=== SUPPLIED ENTRIES ===

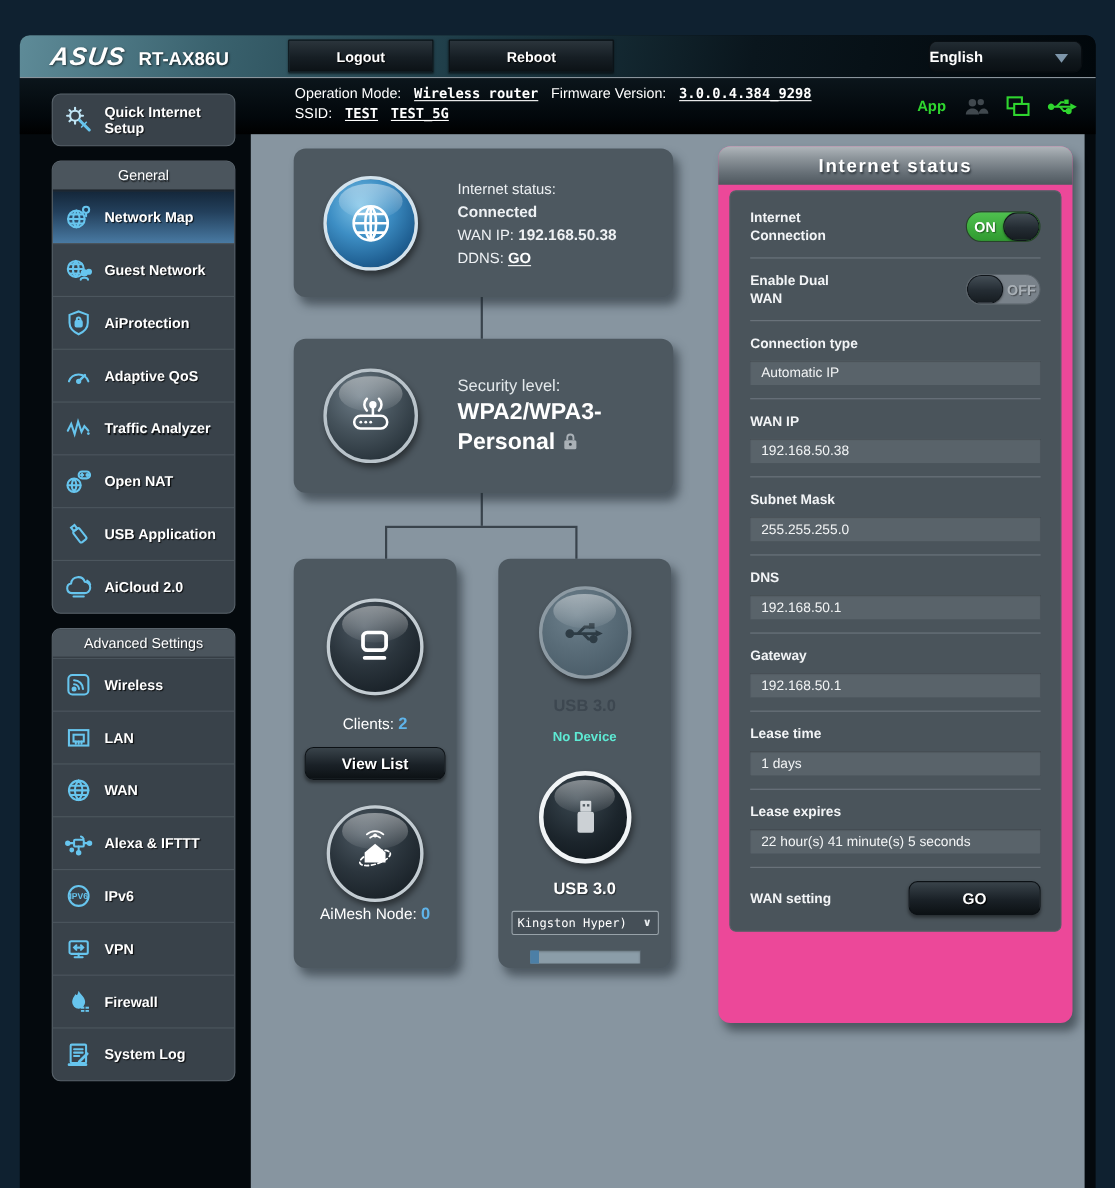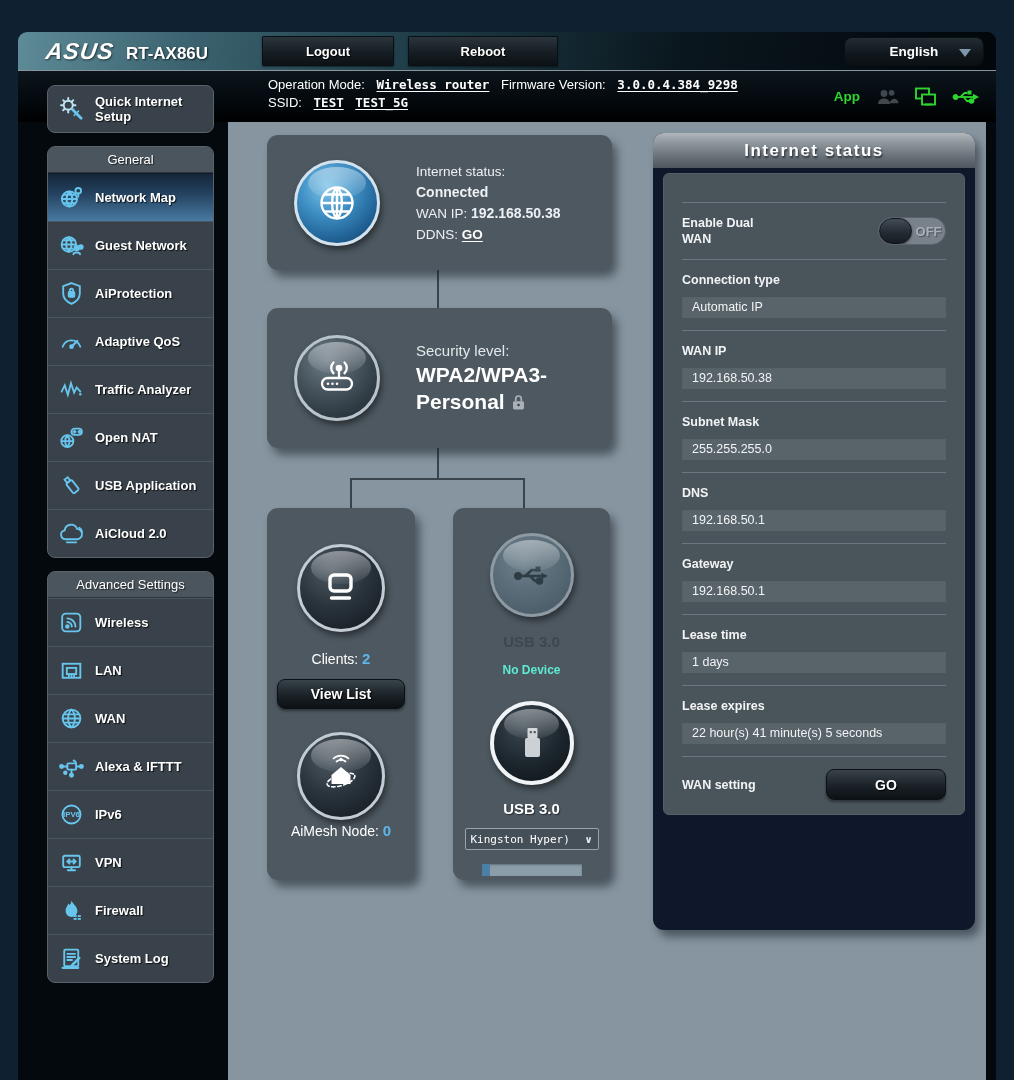--- a/index.html
+++ b/index.html
@@ -17,21 +17,21 @@
     letter-spacing:1px; transform:skewX(-8deg); text-shadow:1px 1px 2px rgba(0,0,0,.6); }
   .model { color:#fff; font-weight:bold; font-size:17px; margin-left:12px;
     text-shadow:1px 1px 2px rgba(0,0,0,.7); }
   .hbtn { width:132px; height:30px; margin-left:14px; border:1px solid #0a0f13; border-radius:1px;
     background:linear-gradient(180deg,#2b353c 0%,#161e24 55%,#0c1216 100%);
     color:#fff; font-weight:bold; font-size:13px; display:flex; align-items:center; justify-content:center;
     cursor:pointer; text-shadow:1px 1px 1px #000; box-shadow:0 1px 2px rgba(0,0,0,.5); }
   .hbtn.reboot { width:150px; }
   .lang { margin-left:auto; margin-right:12px; width:140px; height:29px; border-radius:8px;
     border:1px solid #0a0f13; background:linear-gradient(180deg,#222c33 0%,#10171c 60%,#0a1014 100%);
-    display:flex; align-items:center; justify-content:center; position:relative; cursor:pointer; }
+    display:flex; align-items:center; justify-content:flex-start; position:relative; cursor:pointer; }
   .lang-label { color:#fff; font-weight:bold; font-size:13.5px; }
   .lang-tri { position:absolute; right:12px; top:11px; width:0; height:0;
     border-left:6px solid transparent; border-right:6px solid transparent; border-top:8px solid #7e96aa; }
 
   
   .info-bar { height:52px; border-top:1px solid #8a949c; display:flex;
     background:linear-gradient(180deg,#0b151b 0%,#02070b 70%,#000 100%); }
   .info-text { margin-left:250px; padding-top:6px; font-size:13px; color:#fff; white-space:nowrap; }
   .info-line { margin-bottom:3px; }
   .mono-link { font-family:"DejaVu Sans Mono",monospace; font-weight:bold; color:#fff;
@@ -106,21 +106,21 @@
   .no-device { color:#5eead4; font-weight:bold; font-size:12px; }
   .usb-select { width:134px; height:22px; background:#454f57; border:1px solid #98a2a9; border-radius:2px;
     display:flex; align-items:center; justify-content:space-between; padding:0 5px; cursor:pointer; }
   .usb-select .dev { color:#fff; font-family:"DejaVu Sans Mono",monospace; font-size:11px; white-space:nowrap; }
   .usb-select .chev { color:#e8ecef; font-size:10px; font-weight:bold; }
   .usb-bar { width:100px; height:12px; background:#8b9da8; position:relative; box-shadow:inset 0 1px 2px rgba(0,0,0,.3); }
   .usb-bar-fill { position:absolute; left:0; top:0; bottom:0; background:#4c7fa6; }
 
   
   .panel { position:absolute; left:425px; top:11px; width:322px; height:797px;
-    background:#0f172a; border-radius:11px; box-shadow:5px 7px 9px rgba(30,39,45,.55); }
+    background:#ec4899; border-radius:11px; box-shadow:5px 7px 9px rgba(30,39,45,.55); }
   .panel-title { height:35px; border-radius:11px 11px 0 0;
     background:linear-gradient(180deg,#b0b6bb 0%,#8d959b 30%,#666f76 70%,#4e575e 100%);
     color:#fff; font-weight:bold; font-size:17px; letter-spacing:1.5px;
     display:flex; align-items:center; justify-content:center; text-shadow:1px 2px 2px #2a3238; }
   .panel-inner { margin:10px; margin-top:5px; background:#4a545b; border:1px solid #555f66;
     border-radius:6px; padding:16px 18px 14px 18px; }
   .p-row { display:flex; align-items:center; justify-content:space-between; }
   .p-label { color:#f2f4f6; font-weight:bold; font-size:12.5px; line-height:16px; }
   .p-divider { border:none; border-top:1px solid #6d767e; margin:12px 0; }
   .p-strip { margin-top:8px; height:22px; background:#59636a; color:#f2f4f5; font-size:12.5px;
@@ -542,20 +542,27 @@
         <span class="chev">∨</span>
       </div>
       <div class="usb-bar" style="margin-top:14px;">
         <div class="usb-bar-fill" id="usb-fill" style="width: 8%;"></div>
       </div>
     </div>
 
     <div class="panel">
       <div class="panel-title">Internet status</div>
       <div class="panel-inner" id="panel-rows">
+          <div class="p-row">
+            <div class="p-label">Internet<br>Connection</div>
+            <div class="toggle on">
+              <span class="t-label">ON</span>
+              <span class="t-knob"></span>
+            </div>
+          </div>
           <hr class="p-divider">
           <div class="p-row">
             <div class="p-label">Enable Dual<br>WAN</div>
             <div class="toggle off">
               <span class="t-knob"></span>
               <span class="t-label gray">OFF</span>
             </div>
           </div>
           <hr class="p-divider">
           <div class="p-label">Connection type</div>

===

● **ACTIVITY**: Transcribe, word for word, only the material from its opening line through the line containing "color:#5eead4; font-weight:bold; font-size:12px;", both ends included, and omit the pictures.

● **RESULT FOR THIS TASK**:
--- a/index.html
+++ b/index.html
@@ -17,21 +17,21 @@
     letter-spacing:1px; transform:skewX(-8deg); text-shadow:1px 1px 2px rgba(0,0,0,.6); }
   .model { color:#fff; font-weight:bold; font-size:17px; margin-left:12px;
     text-shadow:1px 1px 2px rgba(0,0,0,.7); }
   .hbtn { width:132px; height:30px; margin-left:14px; border:1px solid #0a0f13; border-radius:1px;
     background:linear-gradient(180deg,#2b353c 0%,#161e24 55%,#0c1216 100%);
     color:#fff; font-weight:bold; font-size:13px; display:flex; align-items:center; justify-content:center;
     cursor:pointer; text-shadow:1px 1px 1px #000; box-shadow:0 1px 2px rgba(0,0,0,.5); }
   .hbtn.reboot { width:150px; }
   .lang { margin-left:auto; margin-right:12px; width:140px; height:29px; border-radius:8px;
     border:1px solid #0a0f13; background:linear-gradient(180deg,#222c33 0%,#10171c 60%,#0a1014 100%);
-    display:flex; align-items:center; justify-content:center; position:relative; cursor:pointer; }
+    display:flex; align-items:center; justify-content:flex-start; position:relative; cursor:pointer; }
   .lang-label { color:#fff; font-weight:bold; font-size:13.5px; }
   .lang-tri { position:absolute; right:12px; top:11px; width:0; height:0;
     border-left:6px solid transparent; border-right:6px solid transparent; border-top:8px solid #7e96aa; }
 
   
   .info-bar { height:52px; border-top:1px solid #8a949c; display:flex;
     background:linear-gradient(180deg,#0b151b 0%,#02070b 70%,#000 100%); }
   .info-text { margin-left:250px; padding-top:6px; font-size:13px; color:#fff; white-space:nowrap; }
   .info-line { margin-bottom:3px; }
   .mono-link { font-family:"DejaVu Sans Mono",monospace; font-weight:bold; color:#fff;
@@ -106,21 +106,21 @@
   .no-device { color:#5eead4; font-weight:bold; font-size:12px; }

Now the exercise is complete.